Using the latest advances in deep neural networks to train on the entire corpus of Hari’s prolific output on our company blog.
At the heart of HariNet is fundamentally a recurrent neural network. The original inspiration came from the famous blog post by Andrej Karpathy, ‘The Unreasonable effectiveness of recurrent neural networks’. In fact there is a parody Donald Trump account which auto-generates tweets based on a LSTM network trained on all of his tweets. #MakeLSTMGreatAgain.
The core idea is that trained on a given corpus, be able to predict the next word that could come out of it. We can then create a generative model to generate next text. A really good intro to this concept and also RNNs in general: http://www.wildml.com/2015/09/recurrent-neural-networks-tutorial-part-1-introduction-to-rnns/
We used a sequence to sequence model trained on words. This was implemented on tensorflow using the seq2seq model. Tensorflow has a good explanation of it: https://www.tensorflow.org/versions/r0.10/tutorials/seq2seq/index.html
Since we were quite time-pressed for writing this blog post, the network details were optimized on the time we had (working out on a cafe on Malaysia Starbucks, with limited internet access)
- Size of RNN hidden state = 256
- Network model was LSTM
- Sequence length = 25
- Number of epochs = 1000
Generating the data
For a company that prides in its content gathering, extraction for this particularly task was actually done manually. We literally had to scour every blog post and copy the data and pasted into a text file — harinet.txt
A sample of what it looked like.
MacBook-Air-11:Downloads admin$ head harinet.txt The internet isn’t as transparent as you think How the structure of a human-readable web creates barriers for e-commerce price comparison. In theory, e-commerce shopping promises a lot: it offers the holy grail of an efficient marketplace, giving you the best prices, allowing you to view, MacBook-Air-11:Downloads admin$ wc -l harinet.txt 1179 harinet.txt MacBook-Air-11:Downloads admin$ wc -w harinet.txt 23869 harinet.txt MacBook-Air-11:Downloads admin$ wc -c harinet.txt 150848 harinet.txt
We went with a g2.2xlarge instance running on Ubuntu 14.04. Setting up Cuda and Cudnn took the most time but otherwise things were mostly smooth-sailing. We used Tensorflow 0.9 for this entire project, utilizing the pre-built lstm and seq2seq models.
htop was used to monitor the processes
watch --color -n1.0 gpustat -cp - was used to monitor the state of the GPU
Training the Network
Neural networks are fundamentally about hyper-parameter optimizations.
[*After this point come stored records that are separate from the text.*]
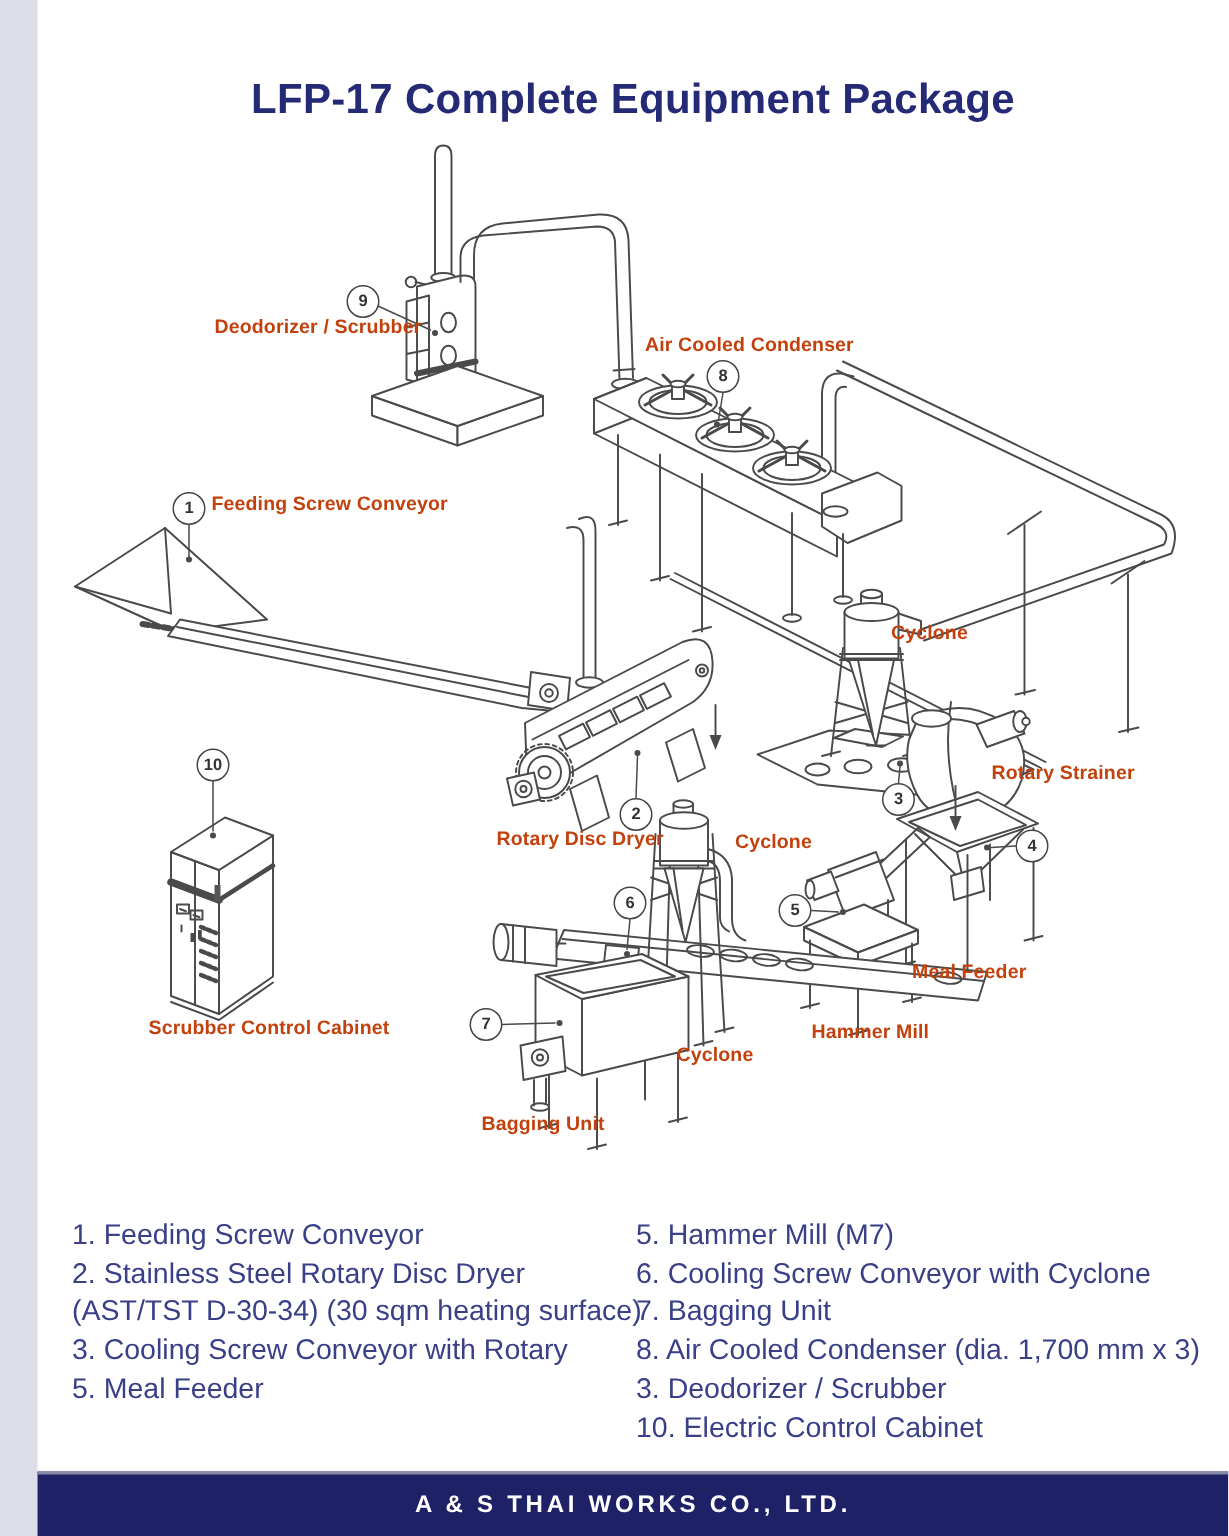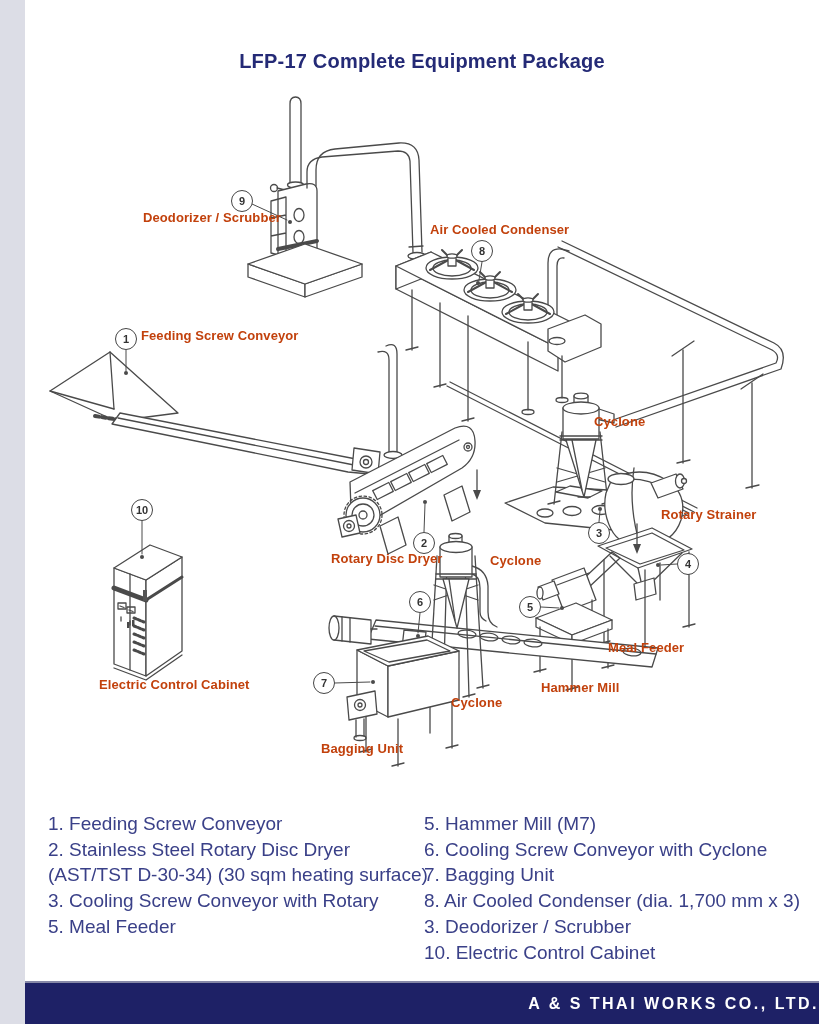"LFP-17 Complete Equipment Package" .title { font-size: 20px -> 28px }
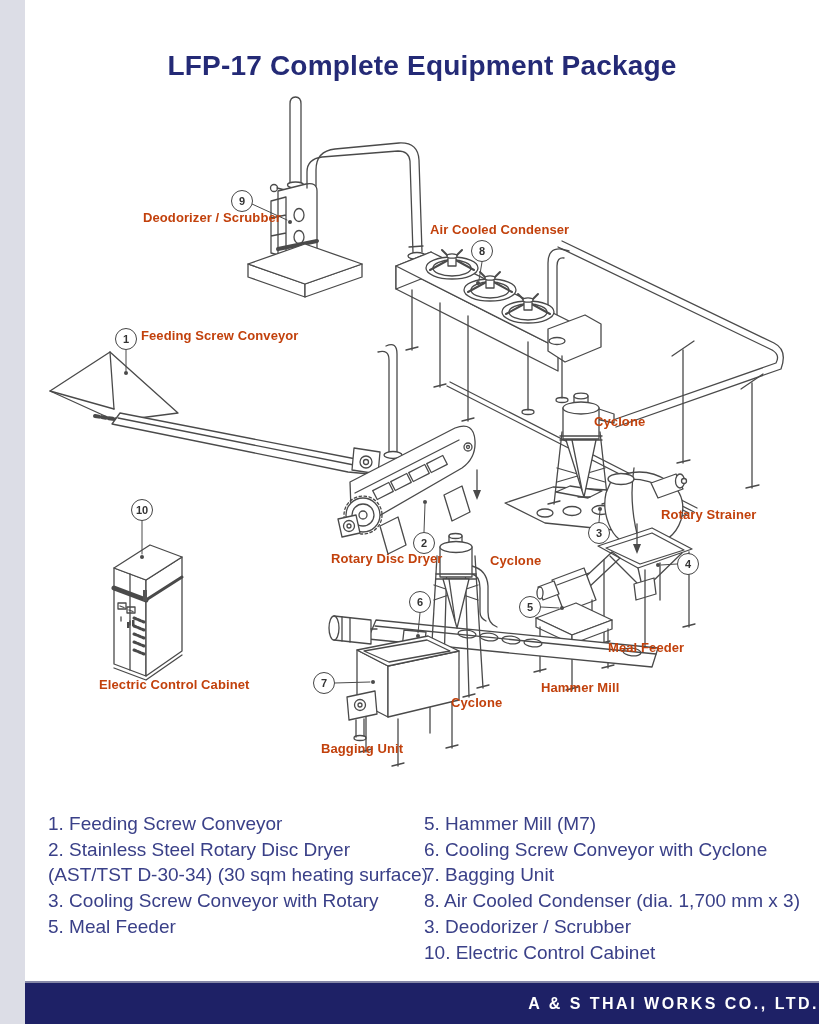"Electric Control Cabinet" span.dlabel { text: Electric -> Scrubber }
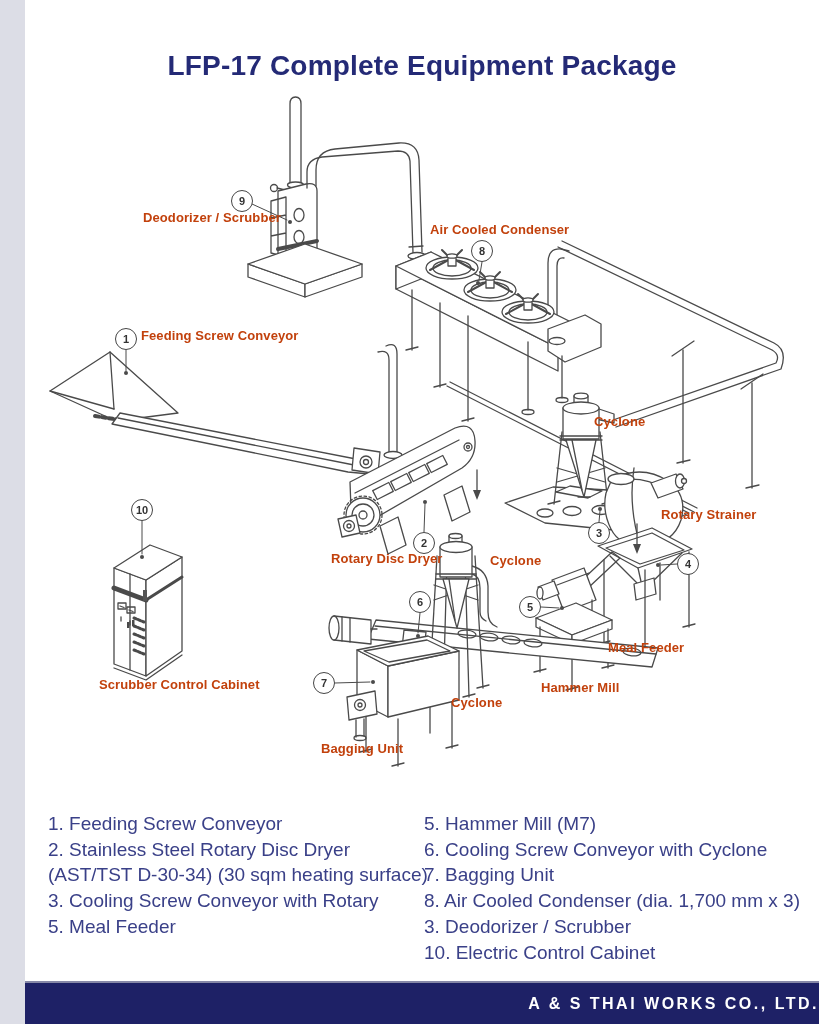"A & S THAI WORKS" .footer { justify-content: flex-end -> center }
In our case due to the time constraints we had, we had to go with a plain vanilla pre-built model. There wasn’t much optimization we did, other than tweaking the number of epochs.
It would have been interesting to try out different networks such as GRU and also use characters (similar to Char-RNN by Karpathy) instead of words.
Without further adieu, here is our first guest post by HariNet.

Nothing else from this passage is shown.